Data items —
┌──
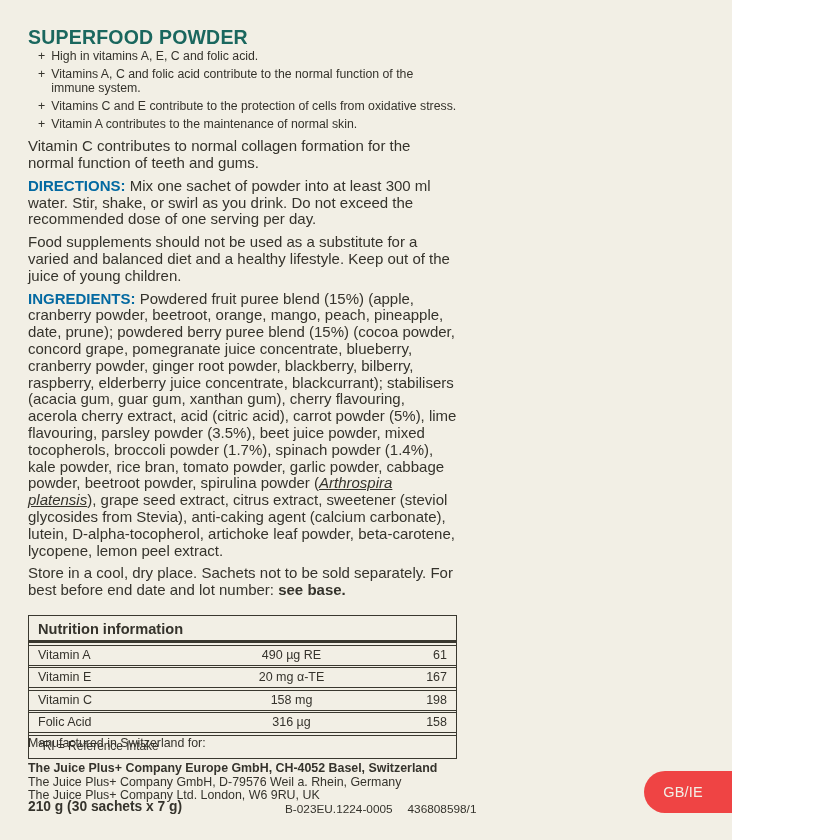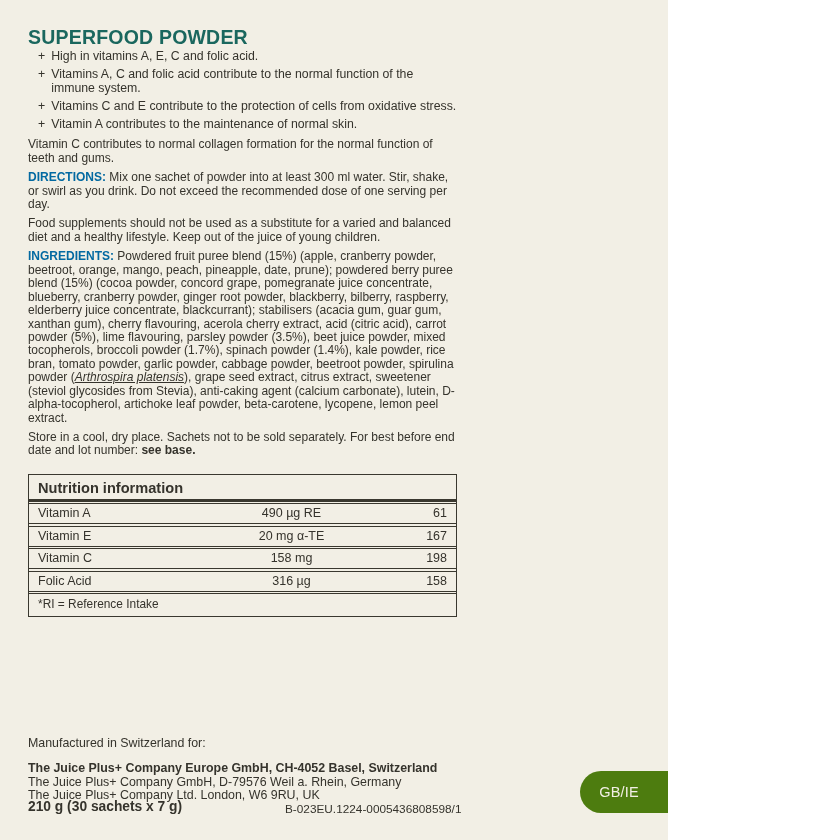--- a/index.html
+++ b/index.html
@@ -4,7 +4,7 @@
 <style>
   html,body { margin:0; padding:0; }
   .page {
-    position:relative; width:668px; height:840px; overflow:hidden;
+    position:relative; width:732px; height:840px; overflow:hidden;
     background:#f2efe5; color:#35332c;
     font-family:"Liberation Sans", sans-serif;
   }

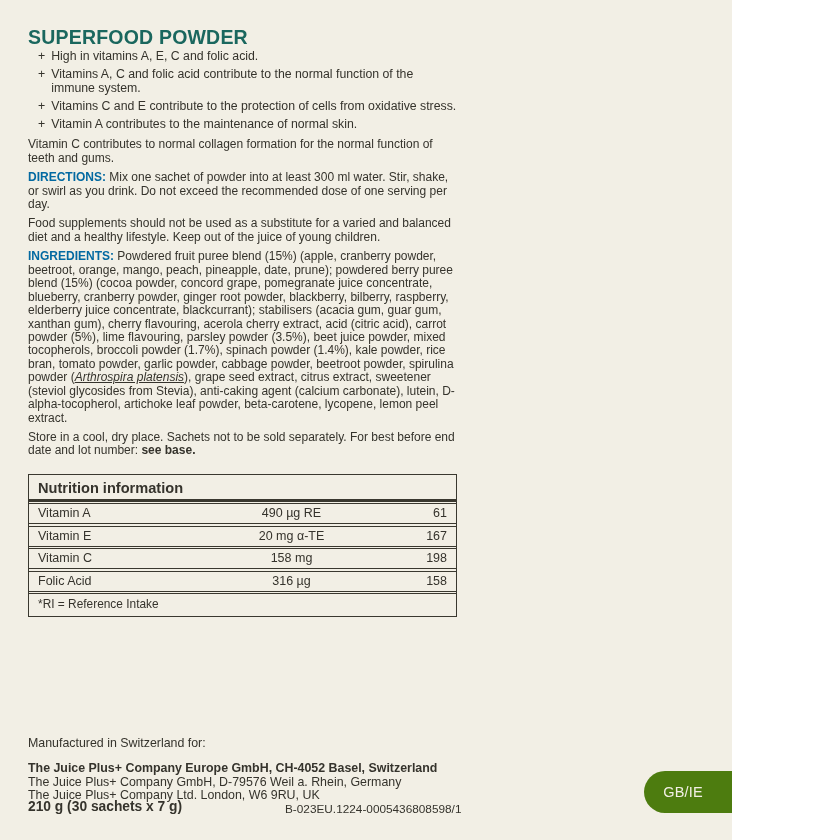--- a/index.html
+++ b/index.html
@@ -20,7 +20,7 @@
     line-height:1.12; margin-bottom:4px;
   }
   .benefit .marker { flex:none; }
-  .para { font-size:12px; line-height:1.12; margin:0 0 6px 0; }
+  .para { font-size:15px; line-height:1.12; margin:0 0 6px 0; }
   .lead { color:#0369a1; font-weight:700; }
   .b { font-weight:700;margin-top:12px; }
   .i { font-style:italic;text-decoration:underline; }

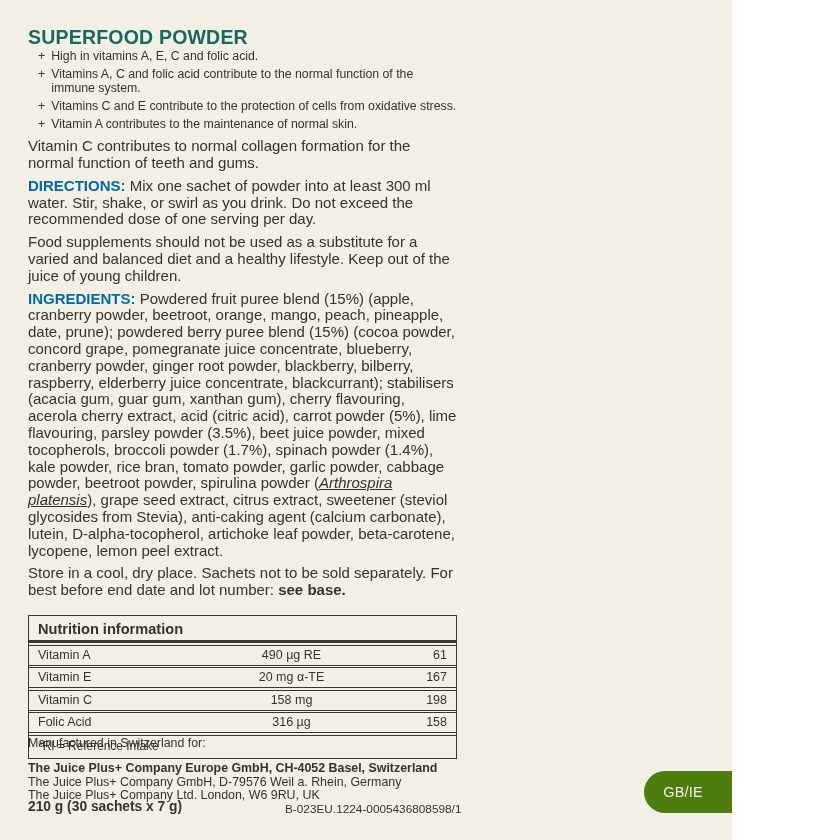--- a/index.html
+++ b/index.html
@@ -44,7 +44,7 @@
   .badge {
     position:absolute; right:0; top:771px; height:42px; width:88px;
     box-sizing:border-box; padding-right:10px;
-    background:#4d7c0f; border-radius:21px 0 0 21px;
+    background:#ef4444; border-radius:21px 0 0 21px;
     color:#f2efe5; font-size:14.5px; letter-spacing:0.2px;
     display:flex; align-items:center; justify-content:center;
   }

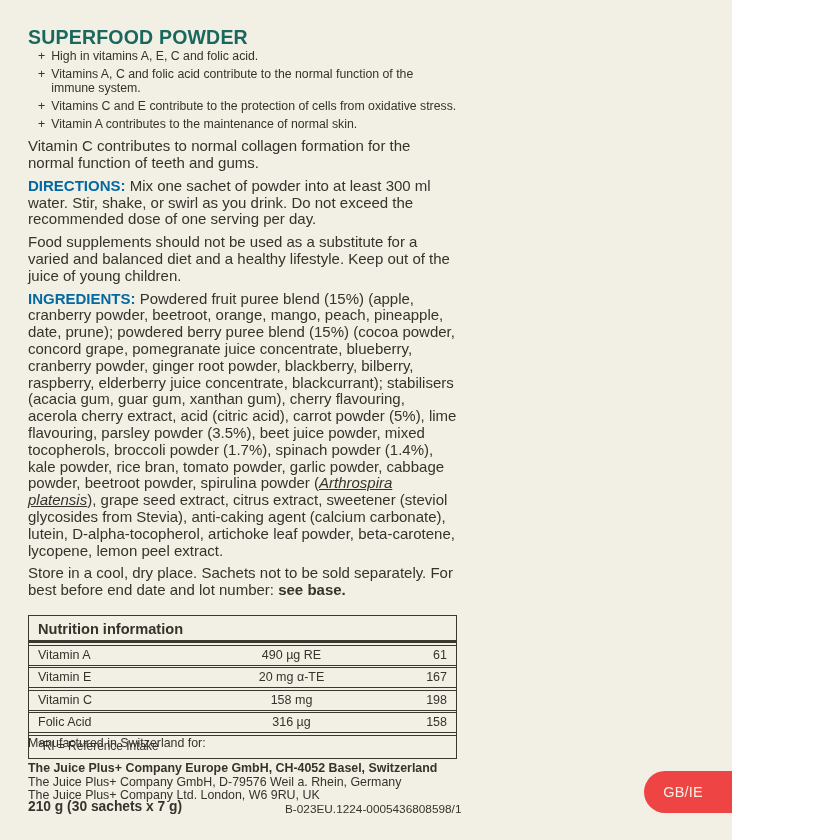--- a/index.html
+++ b/index.html
@@ -40,7 +40,7 @@
 
   .mfr { position:absolute; left:28px; top:737px; font-size:12.4px; line-height:1.07; }
   .weight { position:absolute; left:28px; top:799px; font-size:13.8px; font-weight:700; }
-  .codes { position:absolute; left:285px; top:802px; display:flex; font-size:11.8px; }
+  .codes { position:absolute; left:285px; top:802px; display:flex; gap:15px; font-size:11.8px; }
   .badge {
     position:absolute; right:0; top:771px; height:42px; width:88px;
     box-sizing:border-box; padding-right:10px;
└──
Problem statement — Filter the records for lines holding the string "border". Copy each one.

Solution to this problem —
     box-sizing:border-box; padding-right:10px;
-    background:#4d7c0f; border-radius:21px 0 0 21px;
+    background:#ef4444; border-radius:21px 0 0 21px;
     box-sizing:border-box; padding-right:10px;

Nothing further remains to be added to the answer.